**Aim of the task**
Please retype the listing exactly as it appears, skipping each picture.

*** Opening of Raw data ***

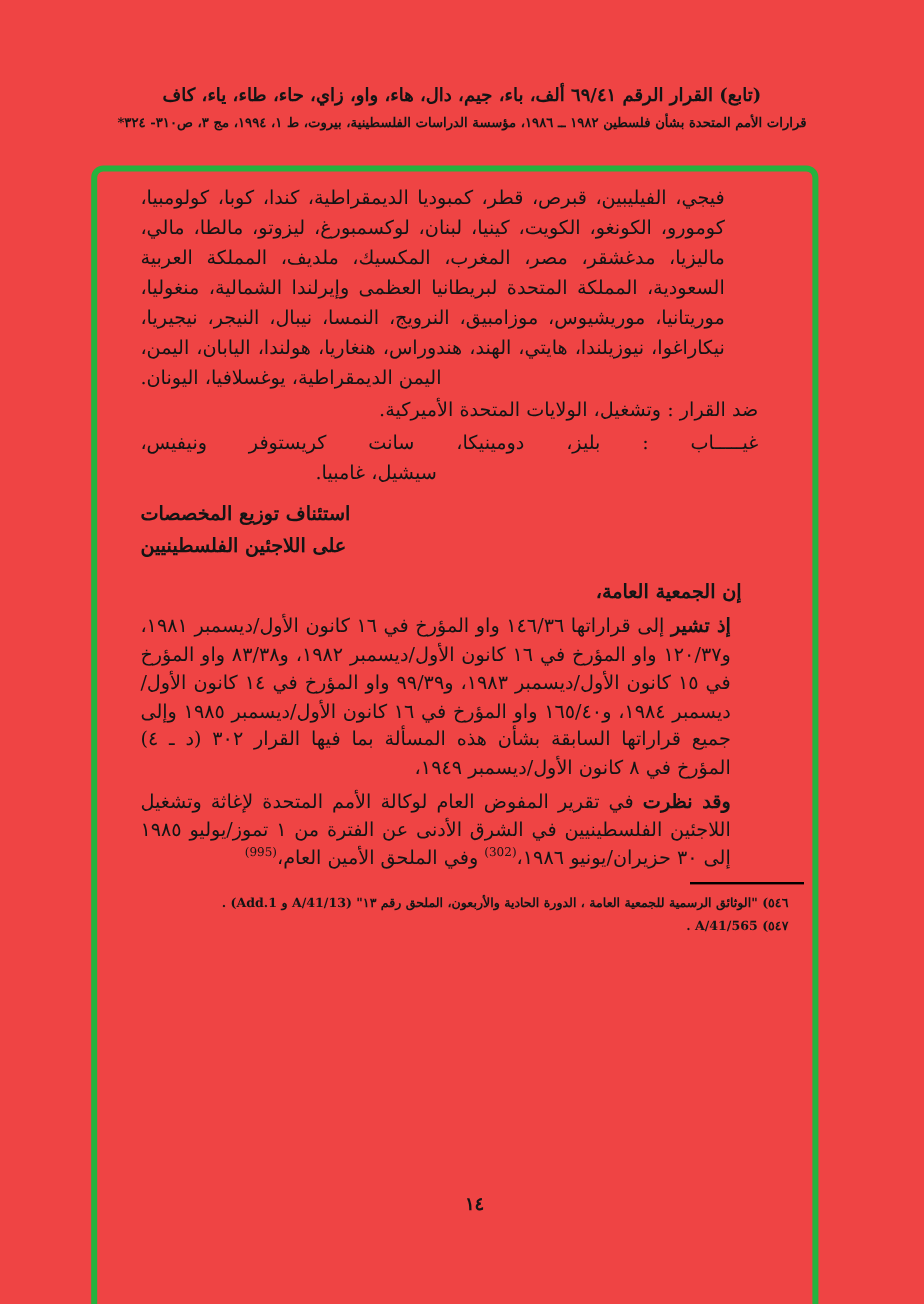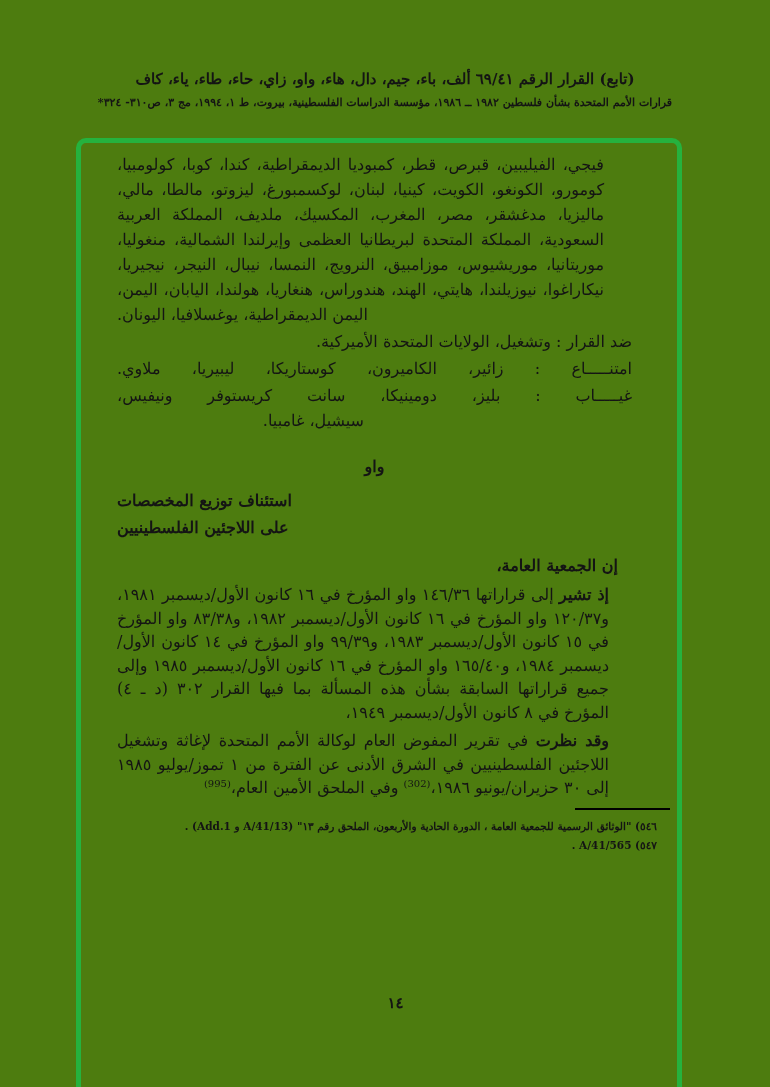--- a/index.html
+++ b/index.html
@@ -4,21 +4,21 @@
 <style>
   html, body {
     margin: 0;
     padding: 0;
     background: #ffffff;
   }
   .page {
     position: relative;
     width: 770px;
     height: 1087px;
-    background: #4d7c0f;
+    background: #ef4444;
     direction: rtl;
     font-family: "DejaVu Serif", "Liberation Serif", serif;
     color: #141414;
     overflow: hidden;
   }
   
   .page-header {
     position: absolute;
     top: 70px;
     left: 0;
@@ -129,27 +129,25 @@
     <div class="header-title">(تابع) القرار الرقم ٦٩/٤١ ألف، باء، جيم، دال، هاء، واو، زاي، حاء، طاء، ياء، كاف</div>
     <div class="header-source">قرارات الأمم المتحدة بشأن فلسطين ١٩٨٢ ــ ١٩٨٦، مؤسسة الدراسات الفلسطينية، بيروت، ط ١، ١٩٩٤، مج ٣، ص٣١٠- ٣٢٤*</div>
   </div>
 
   <div class="green-box">
 
     <div class="country-list">فيجي، الفيليبين، قبرص، قطر، كمبوديا الديمقراطية، كندا، كوبا، كولومبيا، كومورو، الكونغو، الكويت، كينيا، لبنان، لوكسمبورغ، ليزوتو، مالطا، مالي، ماليزيا، مدغشقر، مصر، المغرب، المكسيك، ملديف، المملكة العربية السعودية، المملكة المتحدة لبريطانيا العظمى وإيرلندا الشمالية، منغوليا، موريتانيا، موريشيوس، موزامبيق، النرويج، النمسا، نيبال، النيجر، نيجيريا، نيكاراغوا، نيوزيلندا، هايتي، الهند، هندوراس، هنغاريا، هولندا، اليابان، اليمن، اليمن الديمقراطية، يوغسلافيا، اليونان.</div>
 
     <div class="vote-line">ضد القرار : وتشغيل، الولايات المتحدة الأميركية.</div>
 
-    <div class="vote-line vote-justify">امتنـــــاع : زائير، الكاميرون، كوستاريكا، ليبيريا، ملاوي.</div>
 
     <div class="vote-line vote-justify">غيـــــاب : بليز، دومينيكا، سانت كريستوفر ونيفيس،</div>
 
     <div class="vote-cont">سيشيل، غامبيا.</div>
 
-    <div class="section-letter">واو</div>
 
     <div class="section-title first">استئناف توزيع المخصصات</div>
 
     <div class="section-title">على اللاجئين الفلسطينيين</div>
 
     <div class="preamble-intro">إن الجمعية العامة،</div>
 
     <div class="para">
       <span class="lead">إذ تشير</span><span> إلى قراراتها ١٤٦/٣٦ واو المؤرخ في ١٦ كانون الأول/ديسمبر ١٩٨١، و١٢٠/٣٧ واو المؤرخ في ١٦ كانون الأول/ديسمبر ١٩٨٢، و٨٣/٣٨ واو المؤرخ في ١٥ كانون الأول/ديسمبر ١٩٨٣، و٩٩/٣٩ واو المؤرخ في ١٤ كانون الأول/ديسمبر ١٩٨٤، و١٦٥/٤٠ واو المؤرخ في ١٦ كانون الأول/ديسمبر ١٩٨٥ وإلى جميع قراراتها السابقة بشأن هذه المسألة بما فيها القرار ٣٠٢ (د ـ ٤) المؤرخ في ٨ كانون الأول/ديسمبر ١٩٤٩،</span>
     </div>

*** Close of Raw data ***

**Result**
--- a/index.html
+++ b/index.html
@@ -4,21 +4,21 @@
 <style>
   html, body {
     margin: 0;
     padding: 0;
     background: #ffffff;
   }
   .page {
     position: relative;
     width: 770px;
     height: 1087px;
-    background: #4d7c0f;
+    background: #ef4444;
     direction: rtl;
     font-family: "DejaVu Serif", "Liberation Serif", serif;
     color: #141414;
     overflow: hidden;
   }
   
   .page-header {
     position: absolute;
     top: 70px;
     left: 0;
@@ -129,27 +129,25 @@
     <div class="header-title">(تابع) القرار الرقم ٦٩/٤١ ألف، باء، جيم، دال، هاء، واو، زاي، حاء، طاء، ياء، كاف</div>
     <div class="header-source">قرارات الأمم المتحدة بشأن فلسطين ١٩٨٢ ــ ١٩٨٦، مؤسسة الدراسات الفلسطينية، بيروت، ط ١، ١٩٩٤، مج ٣، ص٣١٠- ٣٢٤*</div>
   </div>
 
   <div class="green-box">
 
     <div class="country-list">فيجي، الفيليبين، قبرص، قطر، كمبوديا الديمقراطية، كندا، كوبا، كولومبيا، كومورو، الكونغو، الكويت، كينيا، لبنان، لوكسمبورغ، ليزوتو، مالطا، مالي، ماليزيا، مدغشقر، مصر، المغرب، المكسيك، ملديف، المملكة العربية السعودية، المملكة المتحدة لبريطانيا العظمى وإيرلندا الشمالية، منغوليا، موريتانيا، موريشيوس، موزامبيق، النرويج، النمسا، نيبال، النيجر، نيجيريا، نيكاراغوا، نيوزيلندا، هايتي، الهند، هندوراس، هنغاريا، هولندا، اليابان، اليمن، اليمن الديمقراطية، يوغسلافيا، اليونان.</div>
 
     <div class="vote-line">ضد القرار : وتشغيل، الولايات المتحدة الأميركية.</div>
 
-    <div class="vote-line vote-justify">امتنـــــاع : زائير، الكاميرون، كوستاريكا، ليبيريا، ملاوي.</div>
 
     <div class="vote-line vote-justify">غيـــــاب : بليز، دومينيكا، سانت كريستوفر ونيفيس،</div>
 
     <div class="vote-cont">سيشيل، غامبيا.</div>
 
-    <div class="section-letter">واو</div>
 
     <div class="section-title first">استئناف توزيع المخصصات</div>
 
     <div class="section-title">على اللاجئين الفلسطينيين</div>
 
     <div class="preamble-intro">إن الجمعية العامة،</div>
 
     <div class="para">
       <span class="lead">إذ تشير</span><span> إلى قراراتها ١٤٦/٣٦ واو المؤرخ في ١٦ كانون الأول/ديسمبر ١٩٨١، و١٢٠/٣٧ واو المؤرخ في ١٦ كانون الأول/ديسمبر ١٩٨٢، و٨٣/٣٨ واو المؤرخ في ١٥ كانون الأول/ديسمبر ١٩٨٣، و٩٩/٣٩ واو المؤرخ في ١٤ كانون الأول/ديسمبر ١٩٨٤، و١٦٥/٤٠ واو المؤرخ في ١٦ كانون الأول/ديسمبر ١٩٨٥ وإلى جميع قراراتها السابقة بشأن هذه المسألة بما فيها القرار ٣٠٢ (د ـ ٤) المؤرخ في ٨ كانون الأول/ديسمبر ١٩٤٩،</span>
     </div>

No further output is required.